Listening pairing: Luluc’s album ‘Dear Hamlyn.’  Sweet and smooth like the treats you’re making!

What you need:

1 cup sugar

1 cup heavy cream

1/2 cup light corn syrup

1/4 teaspoon salt

2 & 1/2 tablespoons butter

1/2 teaspoon vanilla

fleur se sel

3 oz chocolate (I used 2 oz semi-sweet and 1 oz bitter-sweet)

parchment paper

candy thermometer – helpful but not essential (you can test the accuracy of your thermometer by placing it in boiling water – it should read 212F)

What you do:

1.  Line a bread pan with lightly buttered parchment paper.

2.  Combine the sugar, syrup, 1/4 teaspoon of salt, and half a cup of the cream in a pot.  Place on medium heat, stirring constantly with a wooden spoon or silicone spatula until it boils.  This may take a while, but make sure you don’t raise the heat to hurry it up – it needs to stay on medium.

3.  While it boils, add the cream slowly, continuing to stir.  Reduce heat to medium-low and continue to boil for 5-6 minutes, stirring little.  Add butter, 1 tablespoon at a time, and stir until melted.

4.  For the next steps you need to have patience, as you will be stirring for about 30-40 minutes.  Continue boiling over medium-low heat, stirring occasionally.  You will begin to see the mixture turn a more caramel-brown colour.  If you’ve got a candy thermometer, you want it to read 250F.  If you don’t have one, you can get a bowl of ice water and place a drop of the mixture into it.  When it forms a “firm ball” in the ice water, take it off the heat right away.

5.  After removing from the heat, stir in the vanilla.

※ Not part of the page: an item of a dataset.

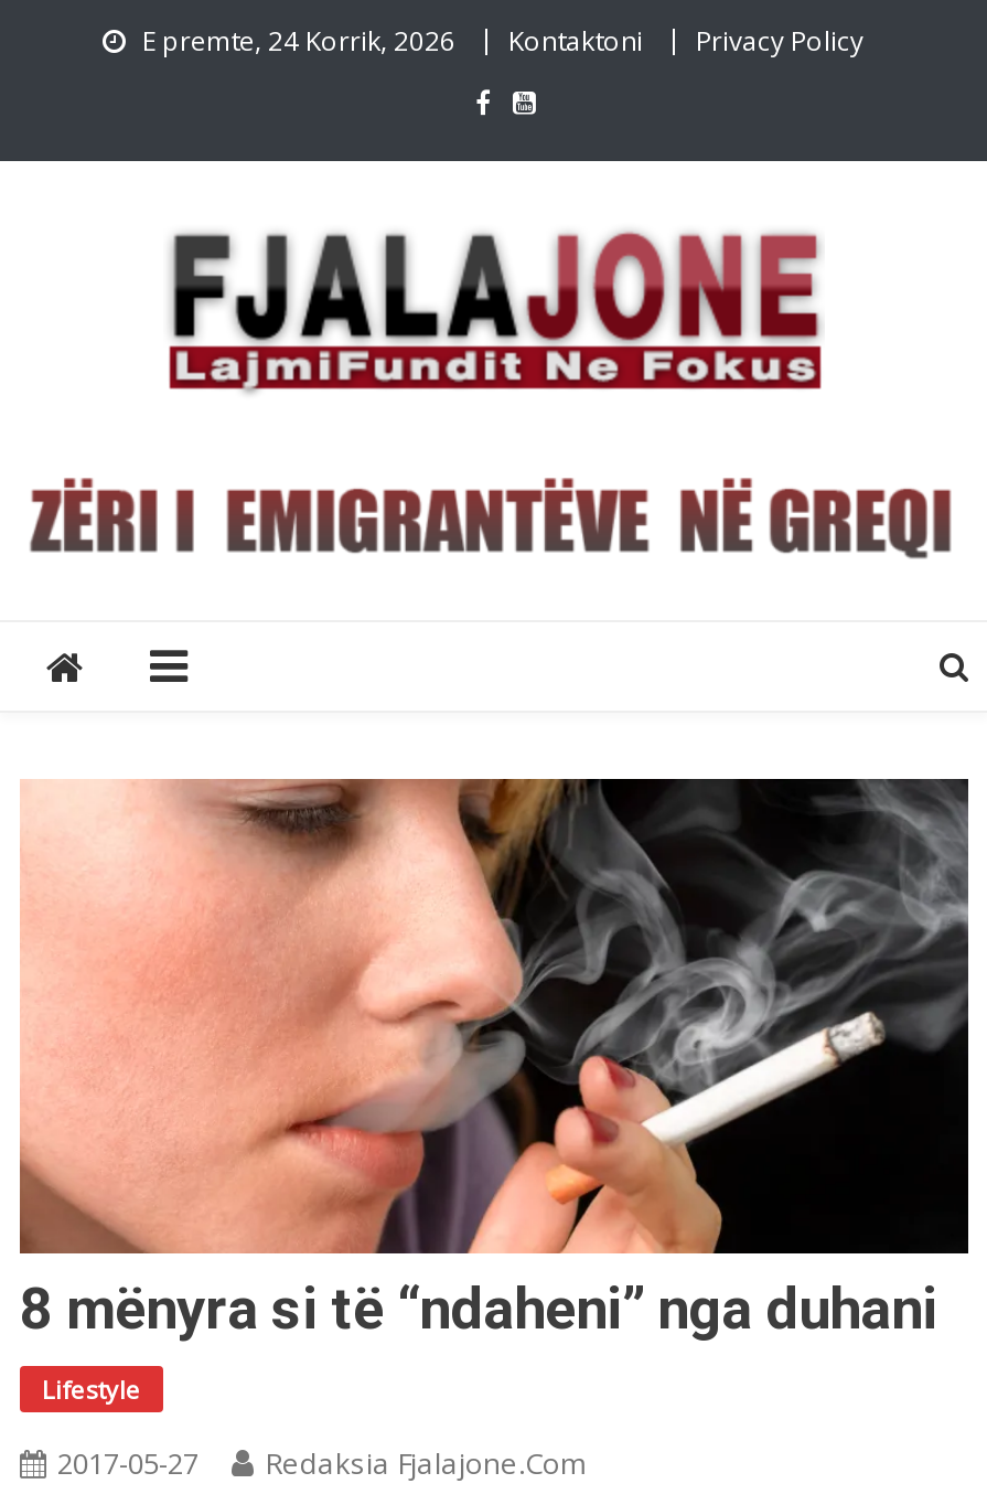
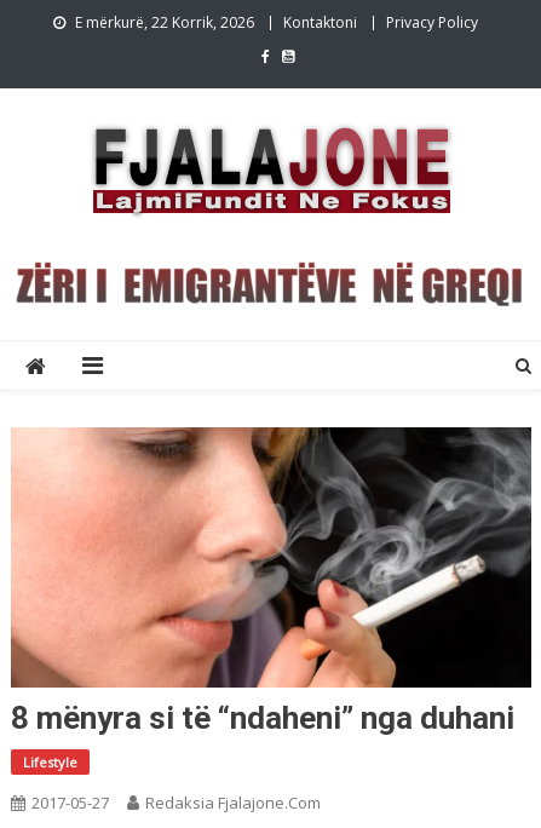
[142,22,455,60] E premte, 24 Korrik, 2026 -> [74,12,254,33] E mërkurë, 22 Korrik, 2026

6.  Pour immediately into the parchment-lined pan.  Just pour it in and don’t scrape the caramel from the bottom of the pot, to avoid crystallization.  Of course you can scrape it out into another container and eat it up!

7.  Allow the caramel to cool, then remove it from the pan by pulling up the parchment paper.

8.  With a lightly buttered knife, cut into desired shapes.  Sprinkle the fleur de sel on the ones that you won’t be dipping in chocolate.

9. Melt the chocolate in the top of a double boiler, or place a bowl on top of a pot of water.  Melt the chocolate, or read here for the more complicated process of tempering chocolate.

10.  Dip caramels in the melted chocolate, then sprinkle with a little fleur de sel.

11.  The caramel will stick to almost everything.  Parchment paper, however, is like magic when it comes to caramel. you can line your plate with it, or use it for wrapping the individual caramels.

I found this recipe on Not So Humble Pie.  I’ve just halved the recipe, as it was too much for me.  But it takes a long time to make, so you might want to double it – it’s not double the work until you get to the cutting and dipping.